People were needed in Siberia. They told Catholicos Chorekchian “We’ll give you twice as much land as the Turks seized from you. Go and live there.” The Catholicos replied, “But how will I take Ararat and Etchmiadzin there?”
To be honest, nothing happened to us. We were neutral. Back then, you didn’t know who the person next to you was. That’s why we didn’t get mixed up in anything. Then again, my uncle had some trouble.
The boys were helping the old folk with their luggage on the ship that was to take us to Armenia. In Beirut, my uncle’s son had taken somebody’s luggage and brought it to the ship. But my cousin didn’t leave the ship. He hid away in one of the lifeboats. That’s how he reached Armenia.

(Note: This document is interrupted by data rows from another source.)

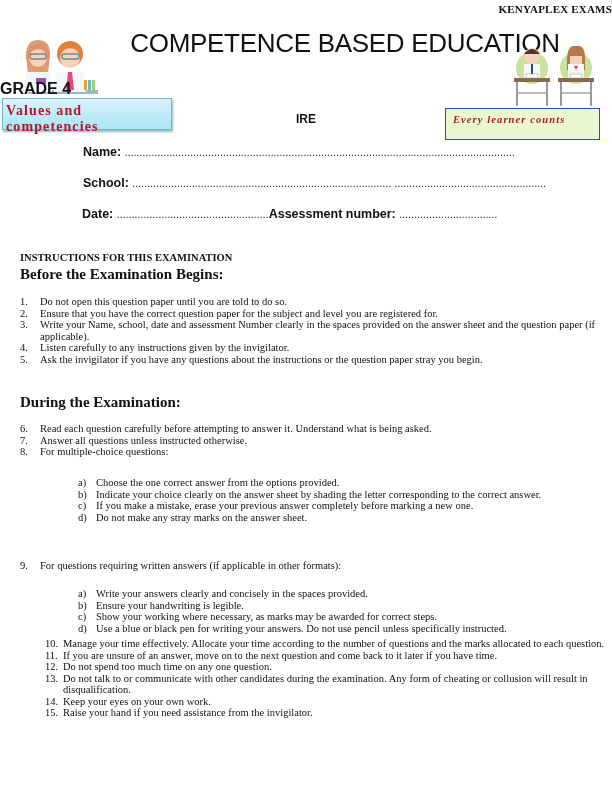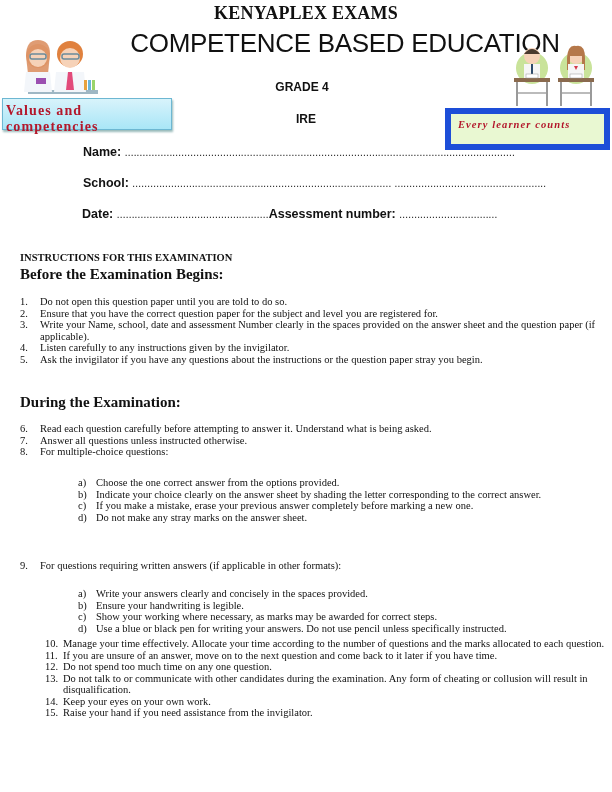--- a/index.html
+++ b/index.html
@@ -5,7 +5,7 @@
   html, body { margin: 0; padding: 0; background: #ffffff; }
   body { width: 612px; height: 792px; position: relative; overflow: hidden; font-family: "Liberation Serif", serif; color: #111; }
   .abs { position: absolute; }
-  .org { top: 3px; left: 0; width: 612px; text-align: center; font-family: "Liberation Serif", serif; font-weight: bold; font-size: 18px; letter-spacing: 0.2px; }
+  .org { top: 3px; left: 0; width: 612px; text-align: right; font-family: "Liberation Serif", serif; font-weight: bold; font-size: 11px; letter-spacing: 0.2px; }
   .cbe { top: 28px; left: 0; width: 612px; text-align: center; font-family: "Liberation Sans", sans-serif; font-size: 26px; letter-spacing: -0.3px; color: #111; padding-left: 39px; }
   .grade { top: 80px; left: 0; width: 604px; text-align: center; font-family: "Liberation Sans", sans-serif; font-size: 12px; font-weight: bold; }
   .subject { top: 112px; left: 0; width: 612px; text-align: center; font-family: "Liberation Sans", sans-serif; font-size: 12px; font-weight: bold; }

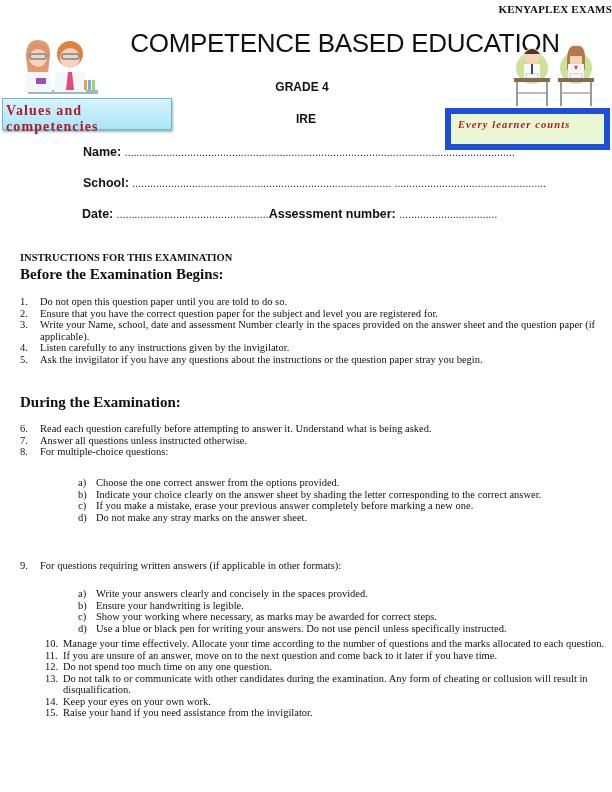--- a/index.html
+++ b/index.html
@@ -7,7 +7,7 @@
   .abs { position: absolute; }
   .org { top: 3px; left: 0; width: 612px; text-align: right; font-family: "Liberation Serif", serif; font-weight: bold; font-size: 11px; letter-spacing: 0.2px; }
   .cbe { top: 28px; left: 0; width: 612px; text-align: center; font-family: "Liberation Sans", sans-serif; font-size: 26px; letter-spacing: -0.3px; color: #111; padding-left: 39px; }
-  .grade { top: 80px; left: 0; width: 604px; text-align: center; font-family: "Liberation Sans", sans-serif; font-size: 12px; font-weight: bold; }
+  .grade { top: 80px; left: 0; width: 604px; text-align: left; font-family: "Liberation Sans", sans-serif; font-size: 16px; font-weight: bold; }
   .subject { top: 112px; left: 0; width: 612px; text-align: center; font-family: "Liberation Sans", sans-serif; font-size: 12px; font-weight: bold; }
   .box-left { left: 2px; top: 98px; width: 168px; height: 30px; background: linear-gradient(#d8f3fb, #a9e6f7); border: 1px solid #6db7d2; box-shadow: 1px 2px 2px #9bb; }
   .box-left span { display:block; padding: 4px 0 0 3px; font-family: "Liberation Serif", serif; font-weight: bold; font-size: 14px; letter-spacing: 1.1px; color: #b3172b; }

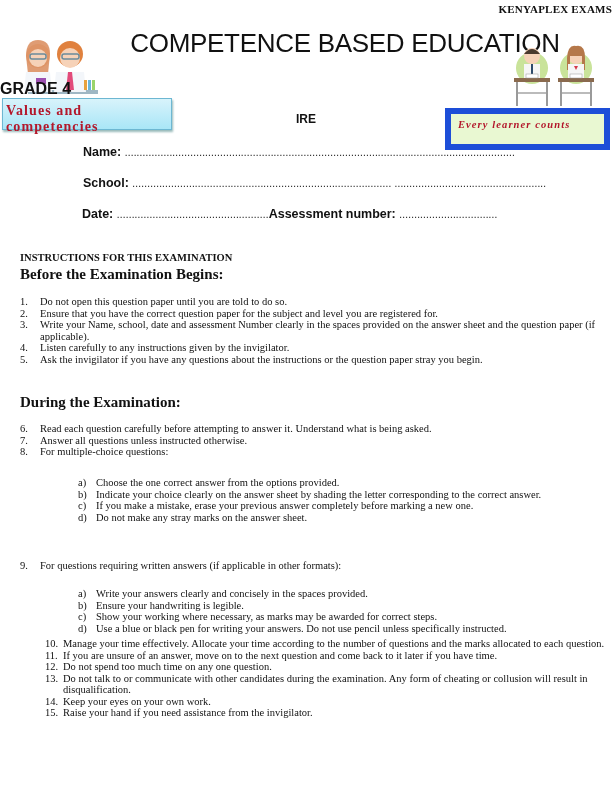--- a/index.html
+++ b/index.html
@@ -11,7 +11,7 @@
   .subject { top: 112px; left: 0; width: 612px; text-align: center; font-family: "Liberation Sans", sans-serif; font-size: 12px; font-weight: bold; }
   .box-left { left: 2px; top: 98px; width: 168px; height: 30px; background: linear-gradient(#d8f3fb, #a9e6f7); border: 1px solid #6db7d2; box-shadow: 1px 2px 2px #9bb; }
   .box-left span { display:block; padding: 4px 0 0 3px; font-family: "Liberation Serif", serif; font-weight: bold; font-size: 14px; letter-spacing: 1.1px; color: #b3172b; }
-  .box-right { left: 445px; top: 108px; width: 153px; height: 30px; background: #e9f8d2; border: 6px solid #1d4ed8; }
+  .box-right { left: 445px; top: 108px; width: 153px; height: 30px; background: #e9f8d2; border: 1px solid #1d4ed8; }
   .box-right span { display:block; padding: 5px 0 0 7px; font-family: "Liberation Serif", serif; font-style: italic; font-weight: bold; font-size: 10.5px; letter-spacing: 1.1px; color: #b3172b; }
   .kids { left: 18px; top: 34px; width: 80px; height: 62px; }
   .pupils { left: 510px; top: 40px; width: 90px; height: 66px; }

They took him to the orphanage. He was thirteen or fourteen. His father said the boy had fled to Armenia. My uncle was forced to come to Armenia. One day, he told his son, “Let’s go back.” But he didn’t tell him they’d be escaping. They’d sleep during the day and travel by night, through the hills and valleys. They’d bribe villagers who saw them not to report them. But someone went and reported their whereabouts to the border guards. Before being captured, they were able to bury their watches in the ground and put a stone on top. This way, they could come back later for the watches.
They went to jail. We used to bring them food. They were released after a year or so. He married a woman from the village. He died later on. I carved his tombstone. I started making stone crosses from then on with Hrach. Later on, they let Hrach and his family go to America. His daughter-in-law was in a dance group. They went to America and back twice. They saw it was a good country and they all relocated there.
My sister is in America now. But I don’t like to go. I went twice but didn’t like it there. I went for a vacation, not to stay.